Royalty Trusts to Sell: SandRidge Mississippian Trust I (SDT)

Royalty Trusts to Sell: SandRidge Mississippian Trust I (SDT)Distribution Yield: 26%

Parent company SandRidge Energy (SD) is behind the SandRidge Mississippian Trust I (SDT), an oil and gas royalty trust.

SDT sold for just over $35 per unit in 2012 and now sells for just under $4. A bargain? Hardly.

In this case, though, it’s not a ticking clock (SDT won’t expire until 2030) — it’s just poor production. Take a look at the falling quarterly distribution, which was $1.086 in August 2011 but just 24.7 cents when it paid out this month, and investors can taste the empty meal of unfulfilled promise.

The Mississippian Trust I has lost more than 90% from its peak, and a quick glance at the Sandridge Trust’s recent press release announcing its distribution payment gives ample clues as to why. The business that SDT stock has a royalty interest in had lower oil production than the trust’s estimates, and no new wells have been drilled since April 2013.

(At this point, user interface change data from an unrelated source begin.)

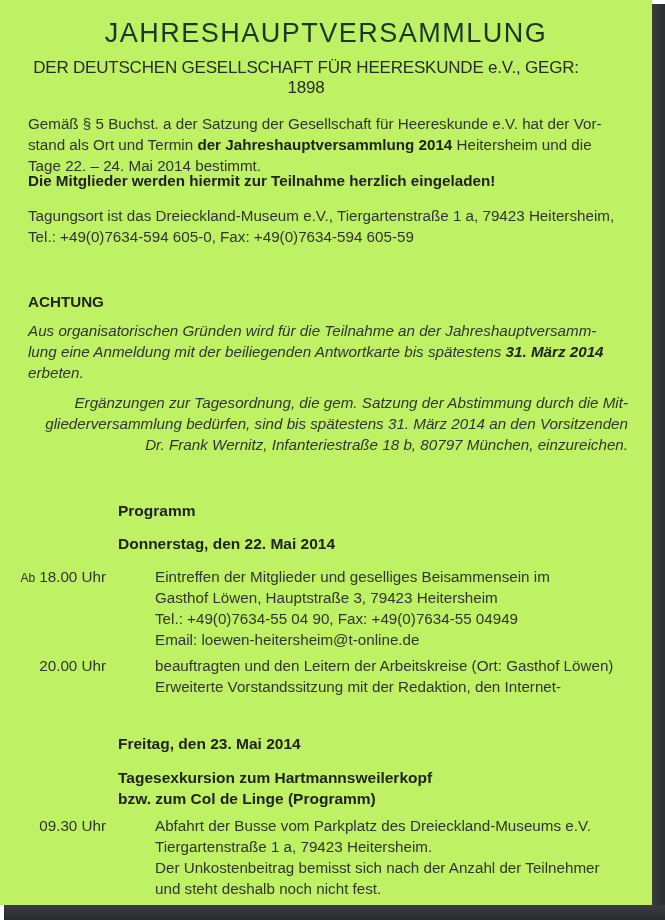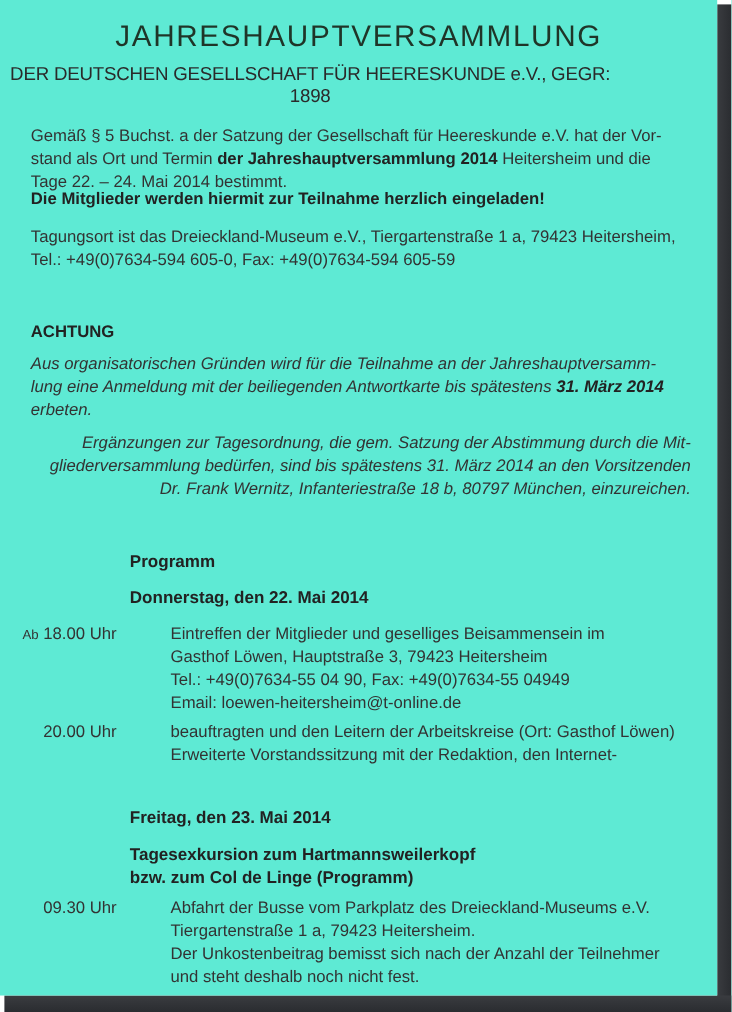--- a/index.html
+++ b/index.html
@@ -1,26 +1,26 @@
 <!DOCTYPE html>
 <html><head>
 <meta charset="utf-8">
 <style>
   html, body { margin:0; padding:0; }
   body { width:665px; height:920px; background:#ffffff; position:relative; overflow:hidden;
          font-family:"Liberation Sans", sans-serif; color:#2a2a2a; }
-  .page { position:absolute; left:0; top:0; width:652px; height:905px; background:#5eead4; }
+  .page { position:absolute; left:0; top:0; width:652px; height:905px; background:#bef264; }
   .shadow-r { position:absolute; left:652px; top:4px; width:13px; height:916px;
               background:linear-gradient(to right,#3a3c40,#2a2c30); }
   .shadow-b { position:absolute; left:4px; top:905px; width:661px; height:15px;
               background:linear-gradient(to bottom,#3a3c40,#2a2c30); }
   .title { position:absolute; top:18px; left:0; width:652px; text-align:center;
            font-size:27px; letter-spacing:1.5px; color:#1f3528; font-weight:normal; }
   .subtitle { position:absolute; top:58px; left:0; width:564px; text-align:center;
-              font-size:17px; color:#2a2a2a; letter-spacing:-0.2px; }
+              font-size:17px; color:#2a2a2a; letter-spacing:-0.2px;padding-left:24px; }
   .para { position:absolute; left:28px; width:600px; font-size:15.2px; line-height:21px; color:#333; }
   .bold { font-weight:bold; color:#222; }
   .it { font-style:italic; }
   .h { position:absolute; font-weight:bold; font-size:15.5px; color:#222; }
   .row { position:absolute; left:0; width:652px; font-size:15.2px; line-height:21px; color:#333; }
   .time { position:absolute; left:0; width:106px; text-align:right; }
   .ab { font-size:12px; }
   .desc { position:absolute; left:118px; width:520px;margin-left:37px; }
 </style>
 </head>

Given that all royalty trusts feature royalties on diminishing assets, lower production itself is not always necessarily alarming. What should concern investors is the rapid decline in production (and therefore royalties), thus the markedly lower distribution. In the case of SDT stock, the depletion of assets along with lower oil production than expected has been dramatic, which has led to a drastic repricing of SDT shares and has demolished the value of the investment.

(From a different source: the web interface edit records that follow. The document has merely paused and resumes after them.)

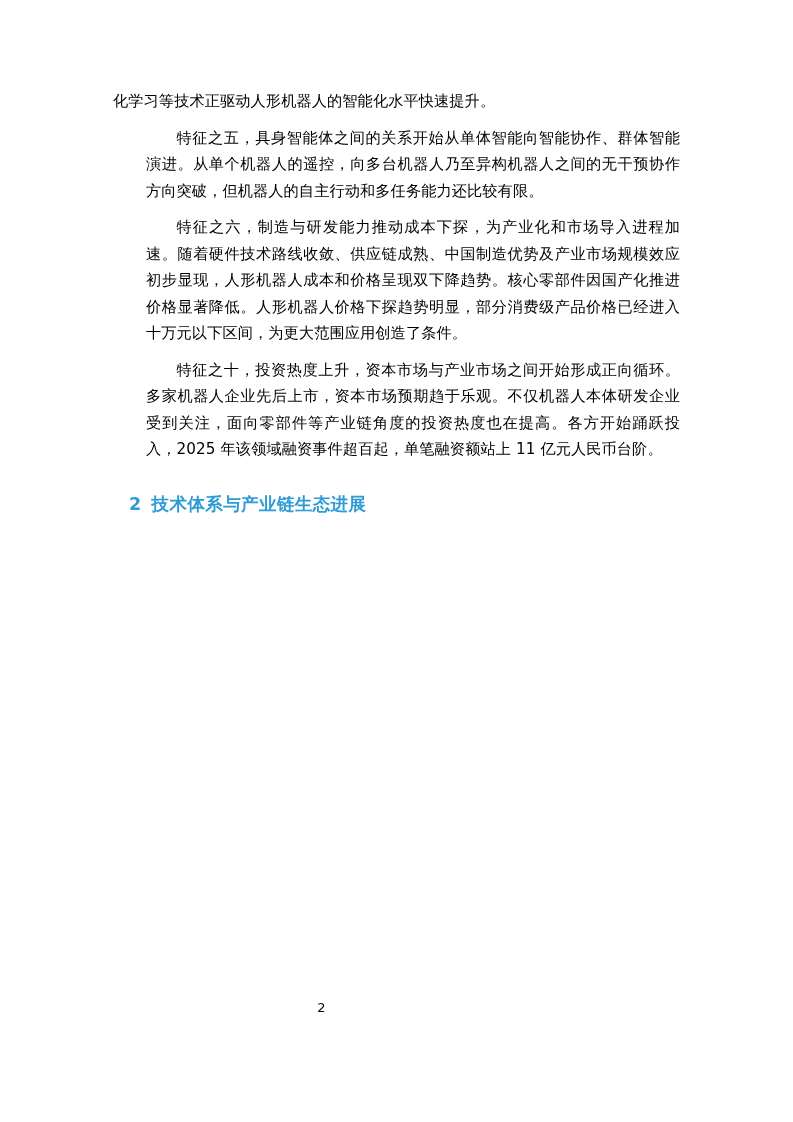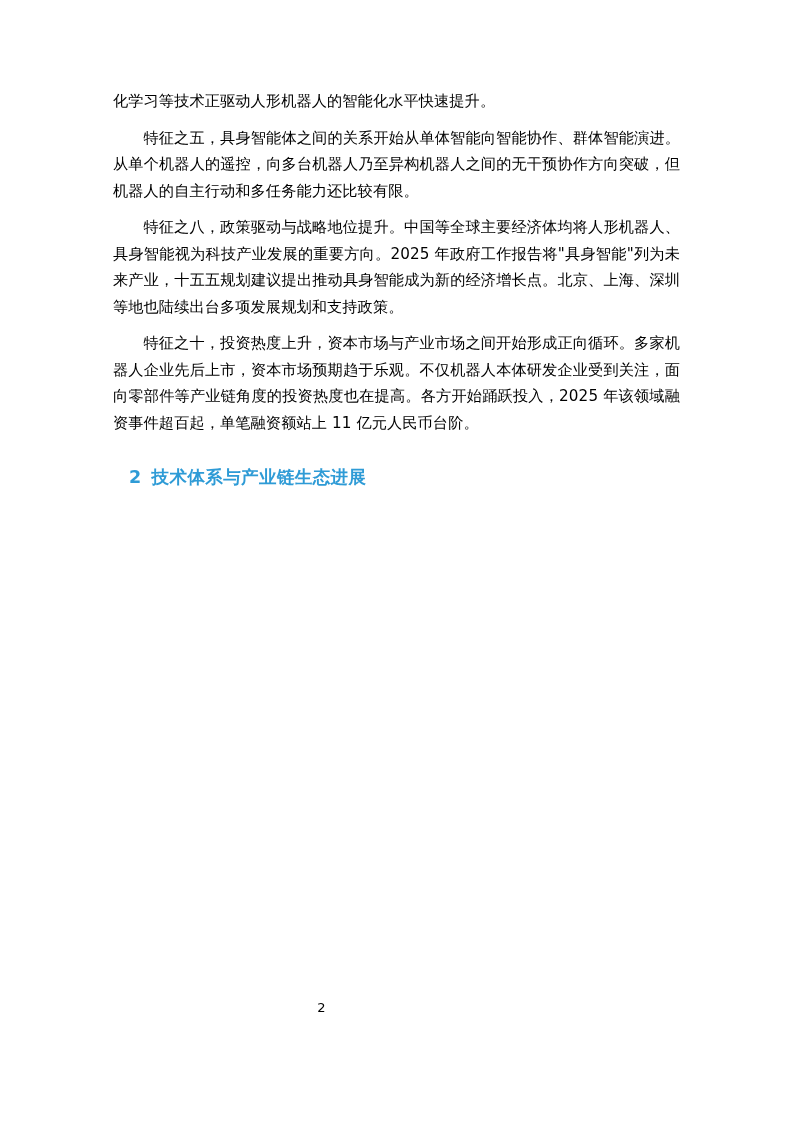--- a/index.html
+++ b/index.html
@@ -34,20 +34,21 @@
     text-align: justify;
     text-justify: inter-ideograph;
     letter-spacing: 0.1px;
     font-family: "DejaVu Sans", "Liberation Sans", sans-serif;
   }
   p.para.indent {
     text-indent: 2em;
   }
   p.gap {
     margin-top: 10px;
+    margin-left: 33px;
   }
   h2.section-heading {
     font-size: 17.5px;
     line-height: 30px;
     color: #2e9bd6;
     font-family: "DejaVu Sans", "Liberation Sans", sans-serif;
     font-weight: bold;
     margin: 26px 0 8px 16px;
     letter-spacing: 0.4px;
   }
@@ -68,23 +69,23 @@
 </head>
 <body>
 
 <div class="page">
   <div class="doc-body">
 
     <p class="para">化学习等技术正驱动人形机器人的智能化水平快速提升。</p>
 
     <p class="para indent gap">特征之五，具身智能体之间的关系开始从单体智能向智能协作、群体智能演进。从单个机器人的遥控，向多台机器人乃至异构机器人之间的无干预协作方向突破，但机器人的自主行动和多任务能力还比较有限。</p>
 
+    <p class="para indent gap">特征之六，制造与研发能力推动成本下探，为产业化和市场导入进程加速。随着硬件技术路线收敛、供应链成熟、中国制造优势及产业市场规模效应初步显现，人形机器人成本和价格呈现双下降趋势。核心零部件因国产化推进价格显著降低。人形机器人价格下探趋势明显，部分消费级产品价格已经进入十万元以下区间，为更大范围应用创造了条件。</p>
 
 
-    <p class="para indent gap">特征之八，政策驱动与战略地位提升。中国等全球主要经济体均将人形机器人、具身智能视为科技产业发展的重要方向。2025 年政府工作报告将"具身智能"列为未来产业，十五五规划建议提出推动具身智能成为新的经济增长点。北京、上海、深圳等地也陆续出台多项发展规划和支持政策。</p>
 
 
     <p class="para indent gap">特征之十，投资热度上升，资本市场与产业市场之间开始形成正向循环。多家机器人企业先后上市，资本市场预期趋于乐观。不仅机器人本体研发企业受到关注，面向零部件等产业链角度的投资热度也在提高。各方开始踊跃投入，2025 年该领域融资事件超百起，单笔融资额站上 11 亿元人民币台阶。</p>
 
     <h2 class="section-heading">
       <span class="num">2</span><span>技术体系与产业链生态进展</span>
     </h2>
 
 
   </div>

So yes, SDT also has a mouth-watering headline yield, but again — it has its roaches.

Royalty Trusts to Sell: SandRidge Permian Trust (PER)

Royalty Trusts to Sell: SandRidge Permian Trust (PER)Distribution Yield: 29.6%

Another Sandridge trust, another big question mark.

SandRidge Permian Trust’s (PER) current yield is nearly 30%, but here again, lower volumes of sales along with falling global oil prices have worsened the problem with this oil trust.

PER follows a similar pattern as SDT and WHX — shares have declined nearly 65% from February 2012 highs, though the distribution has at least held up much better. Still, the dynamics that have been in play for SDT and WHX (and other oil-intensive trusts) have come into play for the Permian Trust.

In PER’s case, lower production than the trust’s initial estimates paved the way for the unit price to keep shrinking; the trust’s units have fallen by one-third this year.

Royalty trusts can be worthwhile investments, but the speed of asset depletion needs to be more gradual, and the estimates of both production and resource prices need to be accurate. Not all royalty trusts are bad investments — quite the contrary, many are great sources of income — and not all high-yield stocks should be shunned.

But it’s always worth giving a sky-high yield a closer look.

As of this writing, Greg Sushinsky did not hold a position in any of the aforementioned securities.